An excellent piece here for those who are interested in the current recession and have time to read the whole thing. In particular, for those who are interested in why the current Osborne/Merkel policies are mad and self-defeating.

For those who only have time for the conclusion, it's quoted below.

It is laudable for policy makers to shun fiscal profligacy and aim for self-reliance on the part of the private sector. But every several decades, the private sector loses its self-control in a bubble and sustains heavy financial injuries when the bubble bursts. That forces the private sector to pay down debt in spite of zero interest rates, triggering a deflationary spiral. At such times and at such times only, the government must borrow and spend the private sector’s excess savings, not only because monetary policy is impotent at such times but also because the government cannot tell the private sector not to repair its balance sheet.
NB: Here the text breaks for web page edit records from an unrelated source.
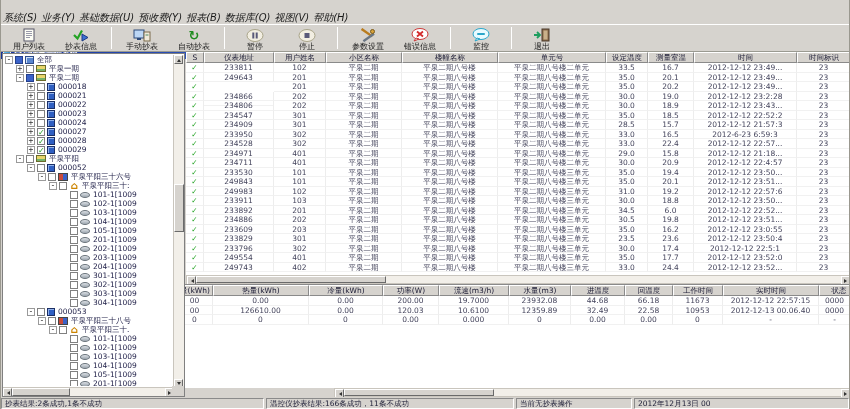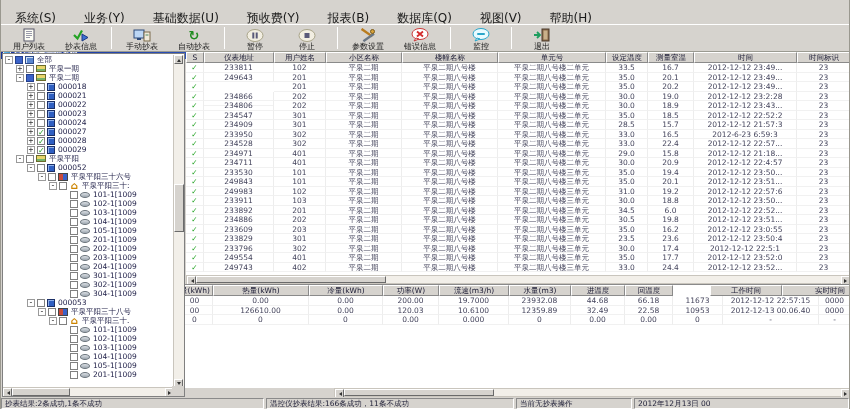--- a/index.html
+++ b/index.html
@@ -13,7 +13,7 @@
 
   
   .menubar{position:absolute;left:0;top:12px;right:0;height:13px;background:#d6d3ce;border-bottom:1px solid #fff;display:flex;align-items:center;}
-  .menu-item{font-size:12px;color:#1a1a1a;padding:0 14px;white-space:nowrap;}
+  .menu-item{font-size:10px;color:#1a1a1a;padding:0 2px;white-space:nowrap;font-style:italic;}
 
   
   .toolbar{position:absolute;left:0;top:25px;right:0;height:27px;background:#d6d3ce;border-bottom:1px solid #9a9a91;display:flex;align-items:center;padding-left:2px;}

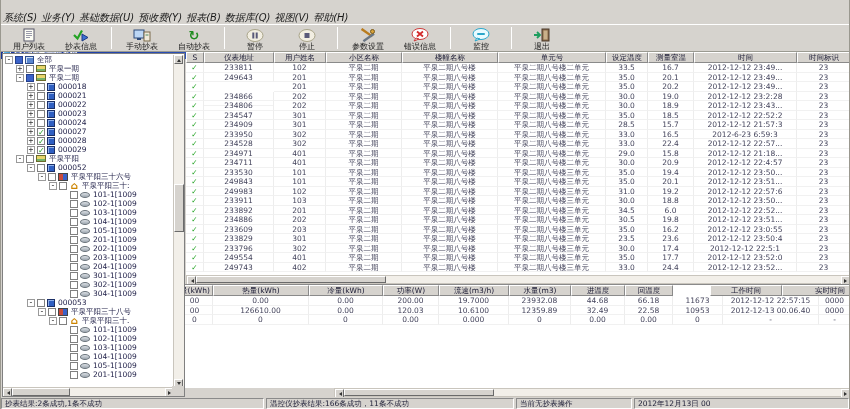--- a/index.html
+++ b/index.html
@@ -415,6 +415,12 @@
           <span class="exp noexp"></span>
           <span class="cb cb-empty"></span>
           <span class="ti ti-meter"></span>
+          <span class="tlabel">303-1[1009</span>
+        </div>
+        <div class="trow2" style="padding-left: 57px;">
+          <span class="exp noexp"></span>
+          <span class="cb cb-empty"></span>
+          <span class="ti ti-meter"></span>
           <span class="tlabel">304-1[1009</span>
         </div>
         <div class="trow2" style="padding-left: 24px;">

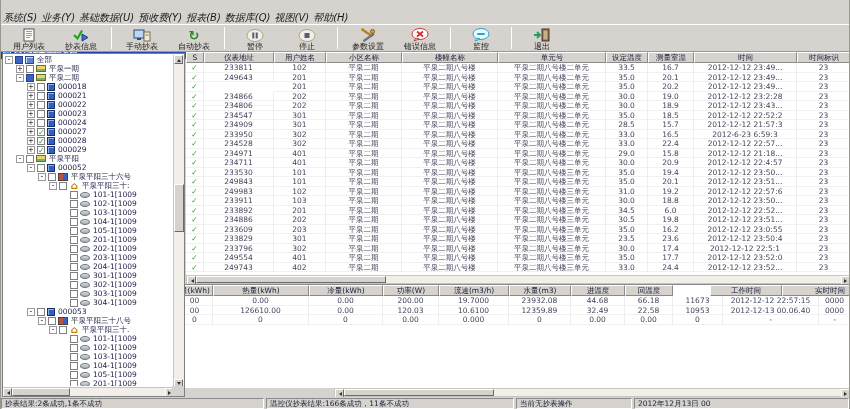--- a/index.html
+++ b/index.html
@@ -206,7 +206,7 @@
         <div class="hcell" style="width: 62px;">水量(m3)</div>
         <div class="hcell" style="width: 54px;">进温度</div>
         <div class="hcell" style="width: 48px;">回温度</div>
-        <div class="hcell" style="width: 72px; margin-left: 37px;">工作时间</div>
+        <div class="hcell" style="width: 50px;">工作时间</div>
         <div class="hcell" style="width: 96px;">实时时间</div>
         <div class="hcell" style="width: 40px;">状态</div>
       </div>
Although anyone can push for fiscal consolidation in the form of higher taxes and lower spending, whether such efforts actually succeed in reducing the budget deficit is another matter entirely. When the private sector is both willing and able to borrow money, fiscal consolidation efforts by the government will lead to a smaller deficit and higher growth as resources are released to the more efficient private sector. But when the financial health of the private sector is so impaired that it is forced to deleverage even with interest rates at zero, a premature withdrawal of fiscal stimulus will both increase the deficit and weaken the economy. Key differences between the textbook world and the world of balance sheet recessions are summarized in Exhibit 17.
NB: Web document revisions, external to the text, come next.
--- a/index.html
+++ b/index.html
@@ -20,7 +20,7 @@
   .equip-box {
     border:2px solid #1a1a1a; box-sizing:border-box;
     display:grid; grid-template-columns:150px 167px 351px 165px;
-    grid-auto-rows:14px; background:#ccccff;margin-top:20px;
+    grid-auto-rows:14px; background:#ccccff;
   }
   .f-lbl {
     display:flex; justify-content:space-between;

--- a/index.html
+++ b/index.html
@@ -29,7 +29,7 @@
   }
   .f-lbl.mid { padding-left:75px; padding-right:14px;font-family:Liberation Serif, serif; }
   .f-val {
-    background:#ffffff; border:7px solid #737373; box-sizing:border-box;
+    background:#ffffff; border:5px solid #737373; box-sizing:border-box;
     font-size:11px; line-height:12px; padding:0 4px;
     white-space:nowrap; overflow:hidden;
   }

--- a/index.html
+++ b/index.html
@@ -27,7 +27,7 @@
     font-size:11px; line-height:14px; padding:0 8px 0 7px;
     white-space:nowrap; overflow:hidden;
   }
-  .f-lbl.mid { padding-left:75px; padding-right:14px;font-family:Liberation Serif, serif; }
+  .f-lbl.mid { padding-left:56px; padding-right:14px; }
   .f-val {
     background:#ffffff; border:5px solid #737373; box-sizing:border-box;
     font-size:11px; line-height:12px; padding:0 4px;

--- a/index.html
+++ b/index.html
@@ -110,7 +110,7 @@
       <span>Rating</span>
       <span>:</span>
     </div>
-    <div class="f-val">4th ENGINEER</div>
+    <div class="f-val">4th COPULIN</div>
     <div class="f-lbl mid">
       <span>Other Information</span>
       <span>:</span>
With massive private sector deleveraging continuing in the U.S. and in many other countries in spite of historically low interest rates, this is no time to embark on fiscal consolidation. Such measures must wait until it is certain the private sector has finished deleveraging and is ready to borrow and spend the savings that would be left un-borrowed by the government under an austerity program.

There will be plenty of time to pay down the accumulated public debt because the next balance sheet recession of this magnitude is likely to be generations away, given that those who learned a bitter lesson in the present episode will not make the same mistake again. The next bubble and balance sheet recession of this magnitude will happen only after we are no longer here to remember them.